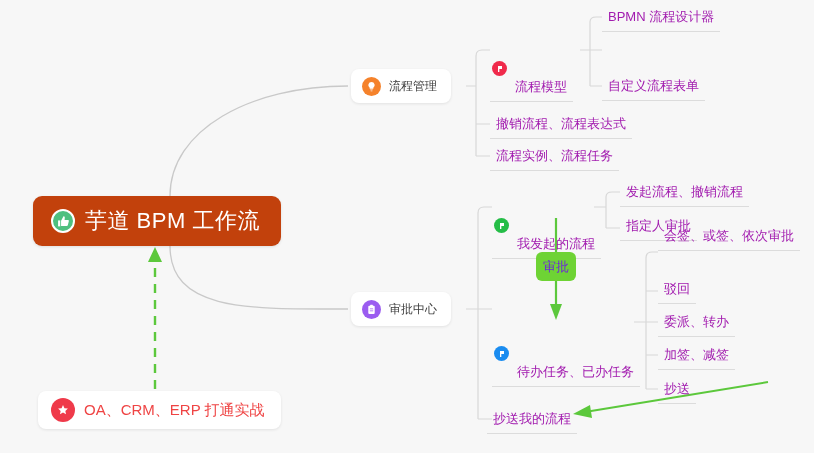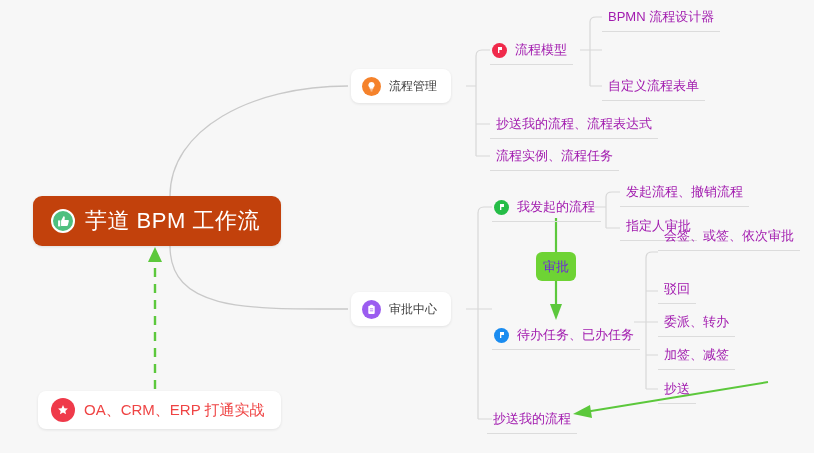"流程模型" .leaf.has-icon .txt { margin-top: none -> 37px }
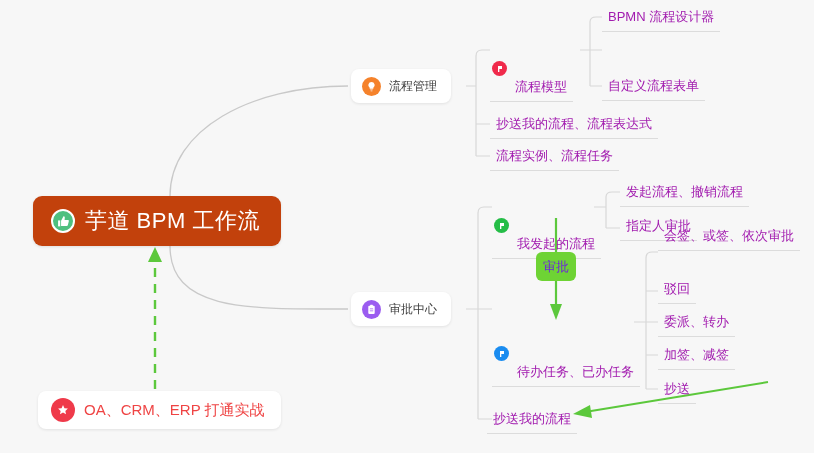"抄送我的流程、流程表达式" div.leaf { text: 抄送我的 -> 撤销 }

...

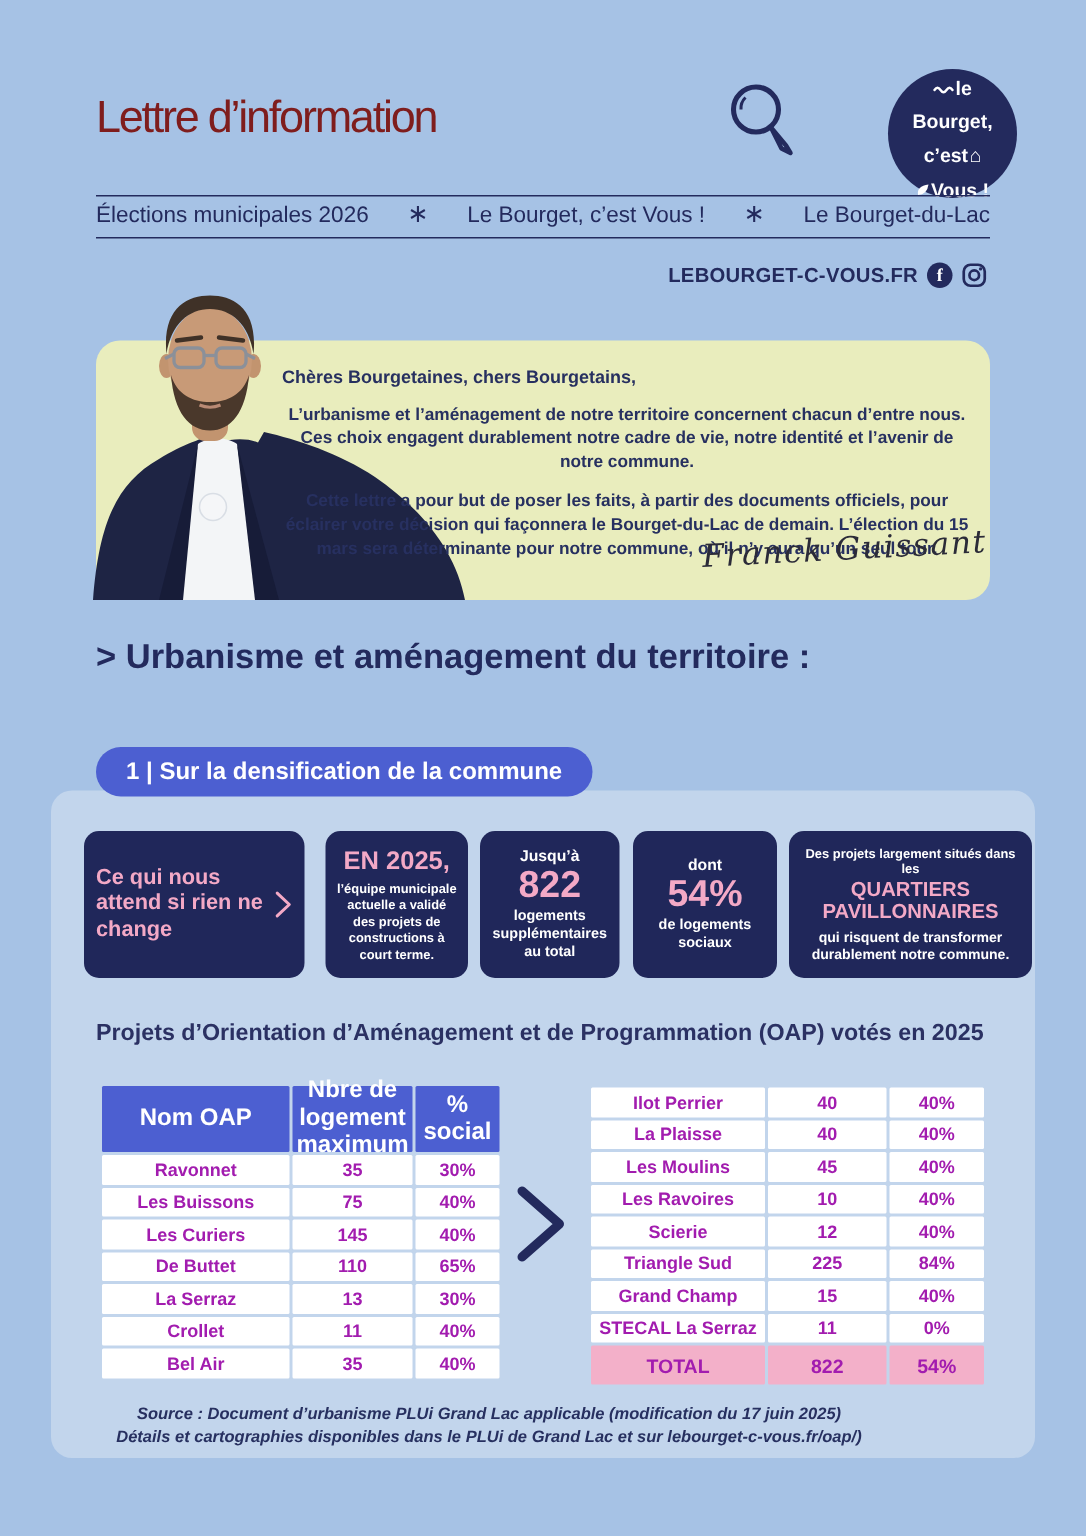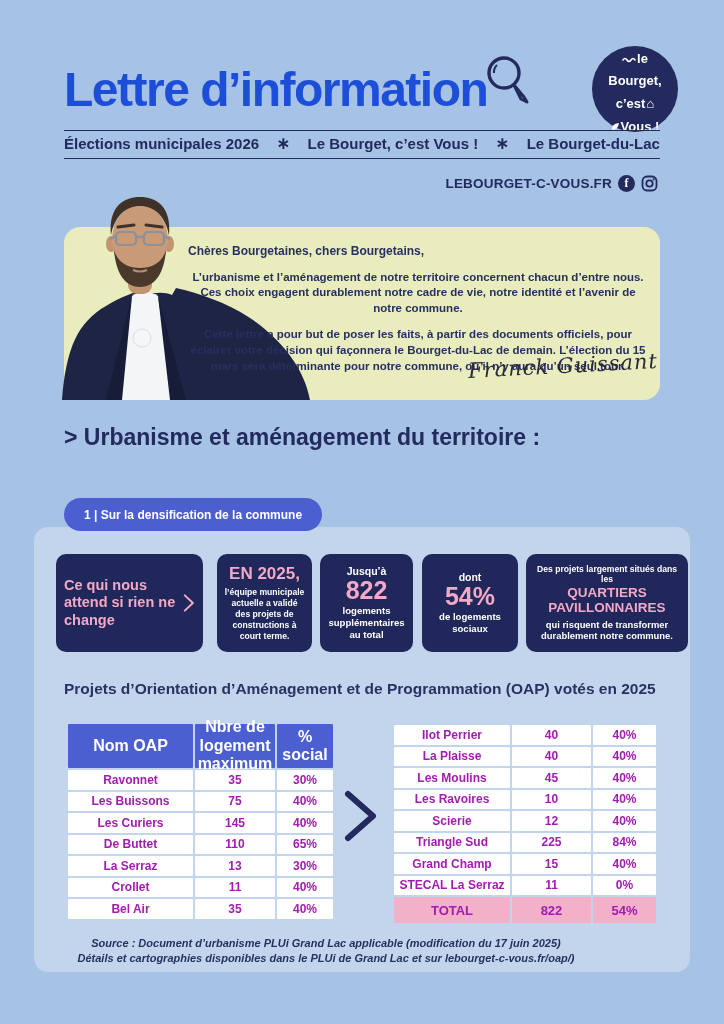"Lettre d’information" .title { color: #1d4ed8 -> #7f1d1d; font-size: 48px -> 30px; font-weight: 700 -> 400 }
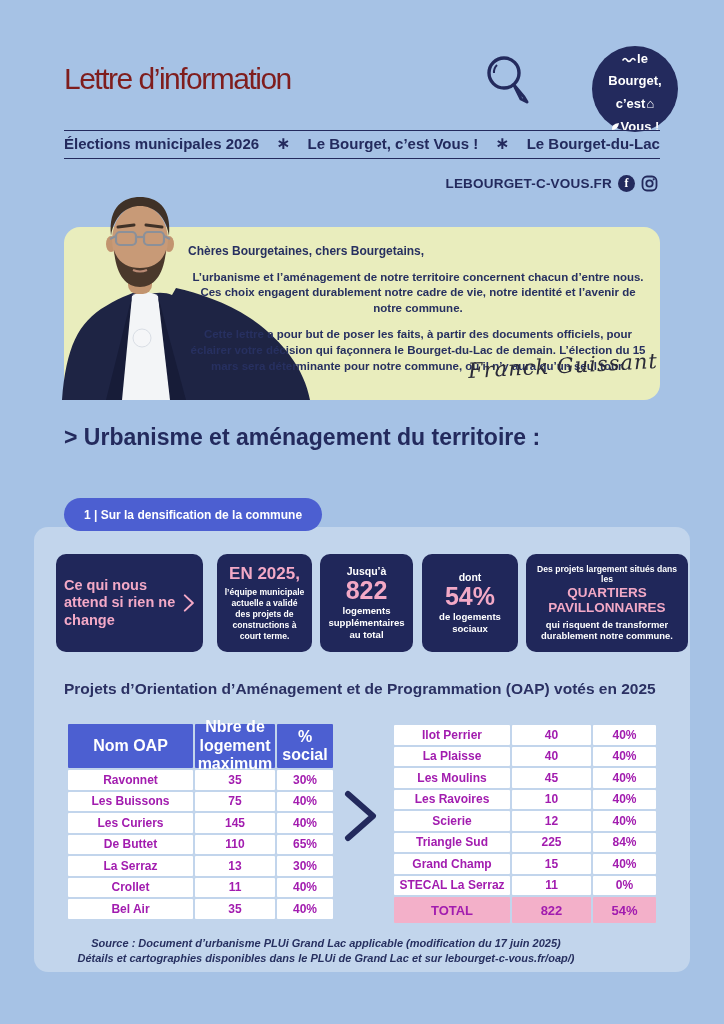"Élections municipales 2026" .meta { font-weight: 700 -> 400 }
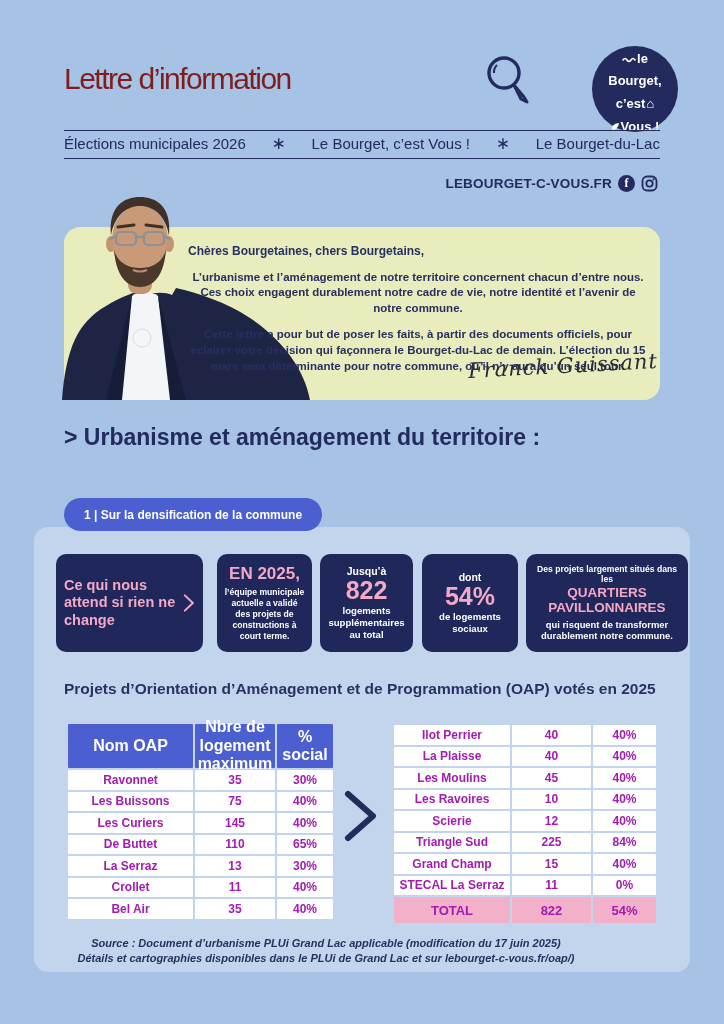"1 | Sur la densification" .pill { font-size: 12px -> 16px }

==

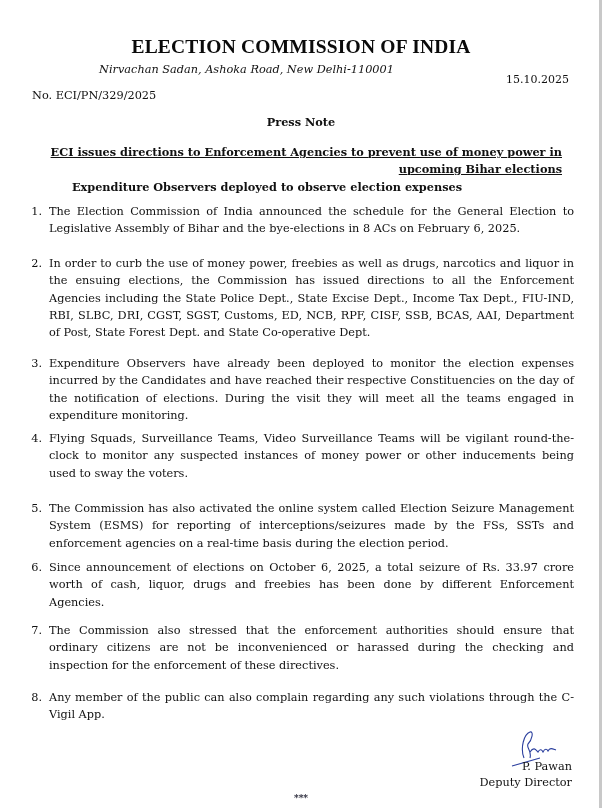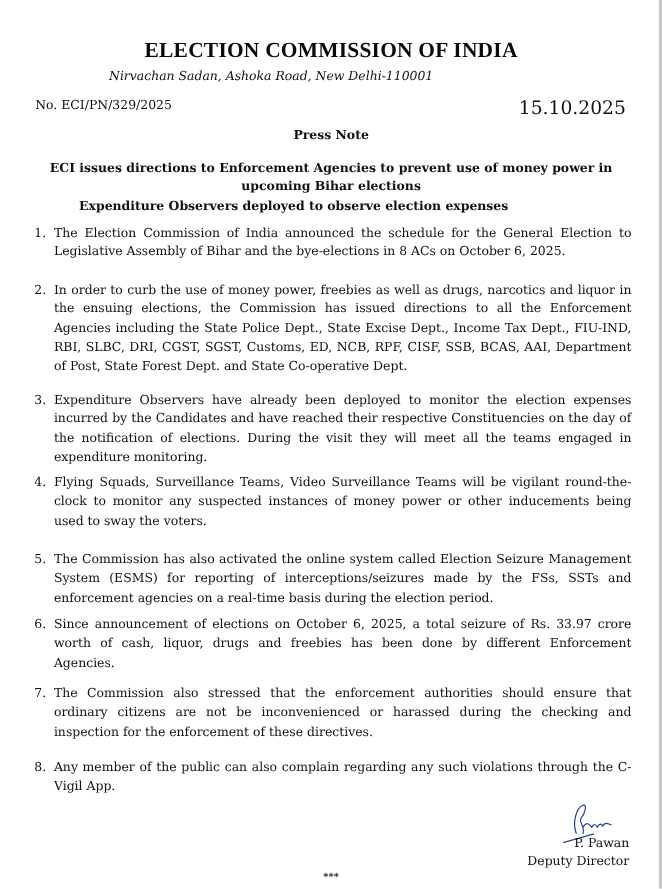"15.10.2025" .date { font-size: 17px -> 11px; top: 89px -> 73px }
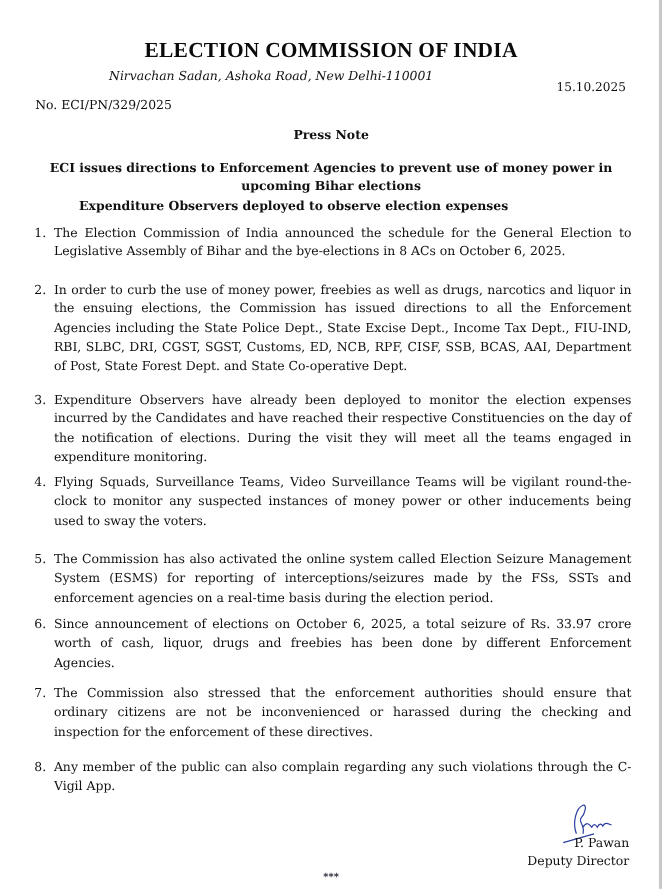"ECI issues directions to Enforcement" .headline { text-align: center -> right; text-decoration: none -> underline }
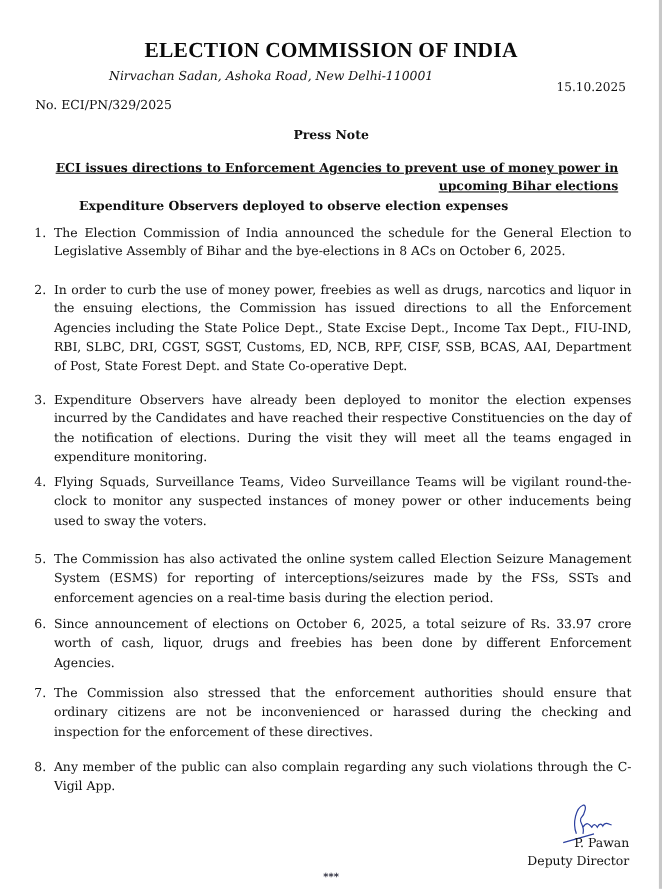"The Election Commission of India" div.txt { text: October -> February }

HOW TO COMPLETE THIS TASK: Write out, word for word, the stretch of entries that begins at the line with "font-size: 17px ->" and ends at the line with "Election Commission of". Pictures do not belong in it.

TASK RESPONSE:
"15.10.2025" .date { font-size: 17px -> 11px; top: 89px -> 73px }
"ECI issues directions to Enforcement" .headline { text-align: center -> right; text-decoration: none -> underline }
"The Election Commission of India" div.txt { text: October -> February }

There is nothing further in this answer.